Syslog to Linux

Marcos_Felix · July 23, 2018, 3:42pm

Hello,
I don't know if I am on the right section but here it goes:
I have a syslog server and I already connected for it to send the logs to my linux box where I have ELK installed. I have the IP and everything but I am not very knowledgeable on this. So, I don't know how to check if it actually is sending syslog to the Linux box or not and also where would this log go (definitely /var/log right?)

Could anyone help?

Marcos_Felix · July 24, 2018, 9:09am

I have already configured fortigate syslogs to be sent to Linux, anyone know how to get these syslogs and upload to elasticsearch/kibana? do I use logstash, logbeat?

Charaf_Ahmed · July 24, 2018, 9:55am

Logstash usage or beats depend on what you want to do, although it's two tools make relatively the same thing with a few difference.

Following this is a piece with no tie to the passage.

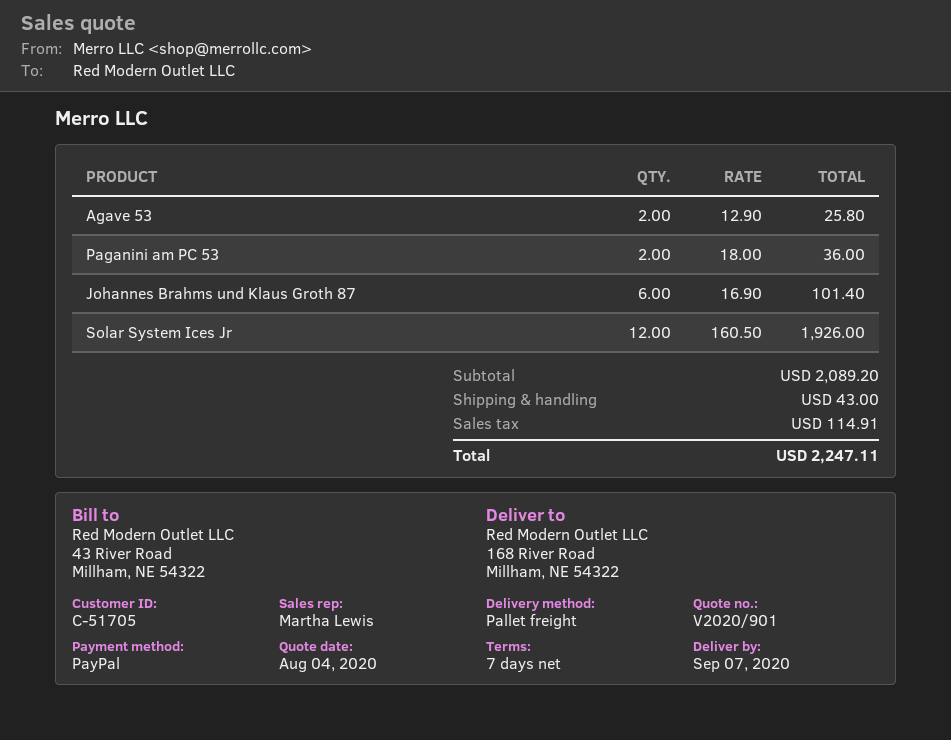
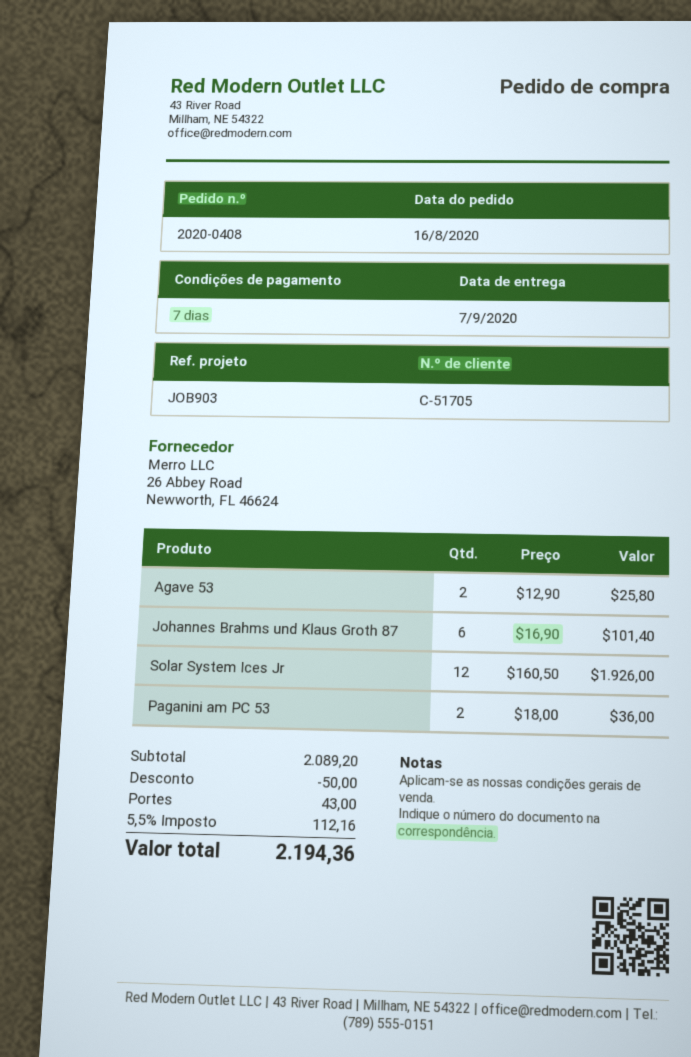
discount: none -> 50.00
tax: 114.91 -> 112.16
total: 2247.11 -> 2194.36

For what you want to do, I think it will fadra first understand the usefulness of each.
link: https://www.elastic.co/fr/products/beats

Beat 1 |
Beat 2 | ---> Logstash (optionnal ) --> ES --> Kibana
Beat .. |
Beat n |

Marcos_Felix · July 24, 2018, 10:45am

Thank for the reply,
I have the port where the syslogs are being sent to
If I am using logstash, do I just change the configuration to listen to the port that syslogs are being sent?

input {
  tcp {
    port => SYSLOG_PORT
    type => syslog
  }
  udp {
    port => SYSLOG_PORT
    type => syslog
  }
}
    filter {
      if [type] == "syslog" {
        grok {
          match => { "message" => "%{SYSLOGTIMESTAMP:syslog_timestamp} %{SYSLOGHOST:syslog_hostname} %{DATA:syslog_program}(?:\[%{POSINT:syslog_pid}\])?: %{GREEDYDATA:syslog_message}" }
          add_field => [ "received_at", "%{@timestamp}" ]
          add_field => [ "received_from", "%{host}" ]
        }
        date {
          match => [ "syslog_timestamp", "MMM  d HH:mm:ss", "MMM dd HH:mm:ss" ]
        }
      }
    }
    output {
      elasticsearch { hosts => ["10.130.233.242:9200"] }
      stdout { codec => rubydebug }
    }

Is that all or do I need to do something else?

edit: forgot to add the syslogs are coming from fortigate

system · August 21, 2018, 10:45am

This topic was automatically closed 28 days after the last reply. New replies are no longer allowed.